10. Reading for meaning
Some teachers find that a reading for meaning learning strategy is helpful for learners with a SEND. This strategy focuses on understanding what we read and finding meaning within it. When students read for meaning, they try to have two types of questions in mind:
1) literal questions, such as what the story is about
2) inferential questions, such as is it fiction or non-fiction.
(Note that for learners with ASD, literal questions will be much more straightforward, and they will most likely struggle with inferential questions.)
Reading for meaning helps learners make sense of texts because it focuses on making interpretations based on evidence.
We hope this is of some practical use for you, wherever you are teaching English. The key point is to think about how to build on existing strengths in your learners, and use these practically to compensate for their their areas of weakness.
In our final blog in this series, we will provide you with some general guidance for helping your learners with a SEND, including our top takeaway. Watch out for this coming soon.
This material forms part of the content of the internationally accredited 250-hr TESOL Professional Course (Level 5) and also our 80 hour TESOL Re-Equip course for experienced teachers wishing to upskill, where you will find examples and further research on all of the above areas.
You can read the other blogs in this series below:
Part 1: Why do some ESL learners struggle more than others?
Part 2: How to identify potential learning inhibitors in EFL students
Another useful and helpful article, thank you William. I studied typography a while ago and don't necessarily agree that you have to keep away from serif faces as the tiny projections at letter start and end, the 'serifs', can help anchor the vision on each letter.
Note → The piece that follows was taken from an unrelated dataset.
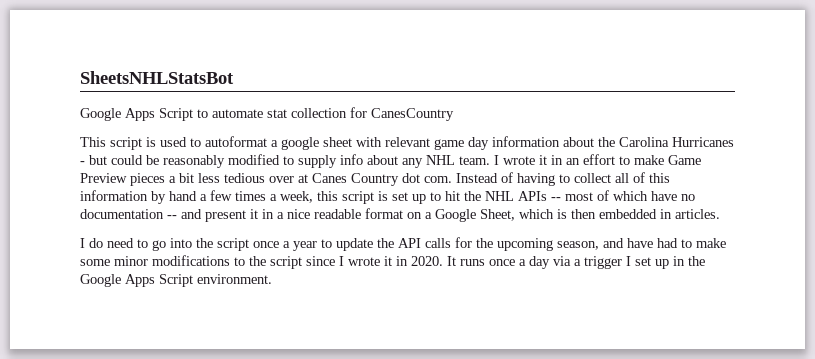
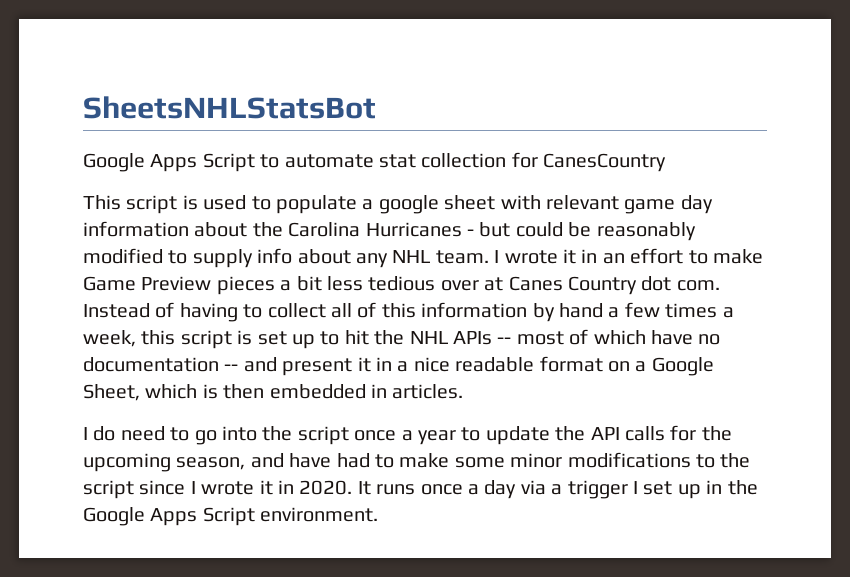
[205,136,267,147] autoformat -> [276,195,357,214] populate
What does matter is whether the type is clear to the reader (or if the typeface appears too 'fussy' with extra flourishes on them) so it's important to experiment with what works for them. I fully agree it is important the student can read the screen, board or paper in front of them clearly: background intensity/light or reflections all play a part in hindering clear reading, and neutral background colour as well as thickness of the text matters. Some fonts these days are very thin and not so easy to distinguish (speaking as one who has suffered from visual impairment)! It may help pointing out that formal text can look different in type to handwriting when considering a, g and q in particular. So, whether we are pro or anti 'serifs' the font size, thickness and background are key. When teaching a dyslexic student I would make pictures with the words to help them remember the right way round for letters e.g. the word 'bed' in lower case became a picture of a person in bed with the ascender lines of b and d becoming the headboards of the bed (and the round parts of the letters formed the mattress between!). Provided they remembered to read from left to right, they could use the word to remind them which way round b and d came! Don't know if that helps, but it seemed to help my student who was not only dyslexic, but learning to read in his second language!